Uma das formas de continuar pesquisas sem esbarrar na ilegalidade é procurando brechas nas lei existentes. Foi assim com a equipe de Lygia da Veiga Pereira, bióloga da USP que importou, em junho desde ano, quatro linhagens de células tronco embrionárias humanas da Universidade de Harvard, nos Estados Unidos, material cujo uso era até então vetado pela Lei de Biossegurança aprovada em fevereiro na Câmara dos Deputados. A pesquisadora explica que a Lei não mencionava a possibilidade das células serem importadas de outro país, dando margem para que ela e seus colegas obtivessem meios para avançar nos estudos, ainda incipientes no Brasil. “A ciência tem que seguir em frente, não podemos ficar parados”, afirmou na ocasião.
Com o material em mãos, a equipe da USP pretende comparar o desenvolvimento de células embrionárias de camundongos com as humanas, que têm sido consideradas uma das grandes alternativas ao tratamento de paralisias motoras, doenças cardíacas e mal de Alzheimer, entre outras.
Em outubro passado, a Lei de Biossegurança foi modificada pelo Senado e passou a permitir o uso de células-tronco de embriões humanos em pesquisas, o que já foi considerado pela comunidade acadêmica como uma importante conquista. No entanto, a clonagem terapêutica, que permitiria a multiplicação desses embriões, continua proibida e a pesquisa só será permitida com a condição do material estar congelado por um período igual ou superior a três anos, da data de publicação da lei, e ter autorização dos pais.
“Vivemos em uma democracia e as leis refletem a cultura do povo, que às vezes não fazem parte das prioridades dos cientistas”, acredita Pereira. A bióloga da USP enfatiza que uma das questões centrais é saber se as decisões tomadas na Câmara e no Senado estão realmente refletindo a opinião da população, que precisa ser melhor informada sobre as questões em pauta para não correr o risco de ser manipulada. Apesar disso, ela concorda que se abriu um enorme diálogo entre especialistas e parlamentares, que procuraram conhecer melhor o tema, antes da redação final do projeto de lei, que ainda não está finalizado. Por ter sofrido modificações, a lei retornará à Câmara. Enquanto isso, as células importadas estão congeladas à espera da aprovação de seu uso pelo Comitê de Ética da USP, que aguarda a requisição do pedido.
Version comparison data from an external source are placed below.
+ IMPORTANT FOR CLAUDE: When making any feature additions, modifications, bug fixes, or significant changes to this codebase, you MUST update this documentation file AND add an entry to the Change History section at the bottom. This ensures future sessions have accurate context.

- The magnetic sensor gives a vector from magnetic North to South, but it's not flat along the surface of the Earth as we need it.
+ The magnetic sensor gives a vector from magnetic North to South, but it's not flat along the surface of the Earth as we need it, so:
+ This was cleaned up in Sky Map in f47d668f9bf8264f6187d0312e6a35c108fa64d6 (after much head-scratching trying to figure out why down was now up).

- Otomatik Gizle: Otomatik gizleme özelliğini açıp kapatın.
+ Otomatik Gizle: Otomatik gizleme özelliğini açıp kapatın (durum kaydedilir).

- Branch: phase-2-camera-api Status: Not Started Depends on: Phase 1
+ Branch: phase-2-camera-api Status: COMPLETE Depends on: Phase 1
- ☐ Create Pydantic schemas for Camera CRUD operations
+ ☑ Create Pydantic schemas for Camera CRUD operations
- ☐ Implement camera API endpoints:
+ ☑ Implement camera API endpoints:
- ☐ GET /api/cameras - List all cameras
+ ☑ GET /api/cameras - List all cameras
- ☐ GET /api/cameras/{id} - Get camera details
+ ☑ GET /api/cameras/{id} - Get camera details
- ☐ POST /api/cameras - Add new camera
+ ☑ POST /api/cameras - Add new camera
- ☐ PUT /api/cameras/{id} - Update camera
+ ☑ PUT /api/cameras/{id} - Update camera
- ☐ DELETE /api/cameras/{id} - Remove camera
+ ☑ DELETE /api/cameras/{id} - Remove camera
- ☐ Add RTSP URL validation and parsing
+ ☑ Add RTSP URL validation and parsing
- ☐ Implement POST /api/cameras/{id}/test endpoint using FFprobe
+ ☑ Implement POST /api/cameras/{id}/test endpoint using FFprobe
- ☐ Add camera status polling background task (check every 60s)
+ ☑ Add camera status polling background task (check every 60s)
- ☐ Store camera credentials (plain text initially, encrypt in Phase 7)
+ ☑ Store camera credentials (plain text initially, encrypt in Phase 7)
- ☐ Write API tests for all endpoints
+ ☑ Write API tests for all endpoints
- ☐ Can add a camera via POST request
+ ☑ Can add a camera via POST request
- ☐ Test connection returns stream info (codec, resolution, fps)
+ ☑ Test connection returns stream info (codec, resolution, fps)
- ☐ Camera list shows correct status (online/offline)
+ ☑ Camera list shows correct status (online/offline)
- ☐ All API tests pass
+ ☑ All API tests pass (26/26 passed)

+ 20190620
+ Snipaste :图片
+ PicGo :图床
Essa mesma lei também regulamentará um dos pontos mais polêmicos da biotecnologia: os organismos geneticamente modificados. A cada ano, novas medidas provisórias substituem a lei definitiva de forma a atender os interesses de plantadores de soja do Sul e Centro-Oeste do país, como também ocorreu no ano passado. Após alterações, ficou definido que a Comissão Técnica Nacional de Biossegurança (CTNBio) terá autonomia para decidir sobre pesquisa, plantio, comercialização e transporte de transgênicos, além de definir quando será necessário emitir estudos de impacto ambiental à Agência Nacional de Vigilância Sanitária (Anvisa) e pelo Ibama. O excesso de poder, como é considerado pelo Instituto de Defesa do Consumidor (Idec) e pela organização Greenpeace, deixou ofuscado, principalmente, o princípio da precaução com o meio ambiente em favor da prioridade econômica.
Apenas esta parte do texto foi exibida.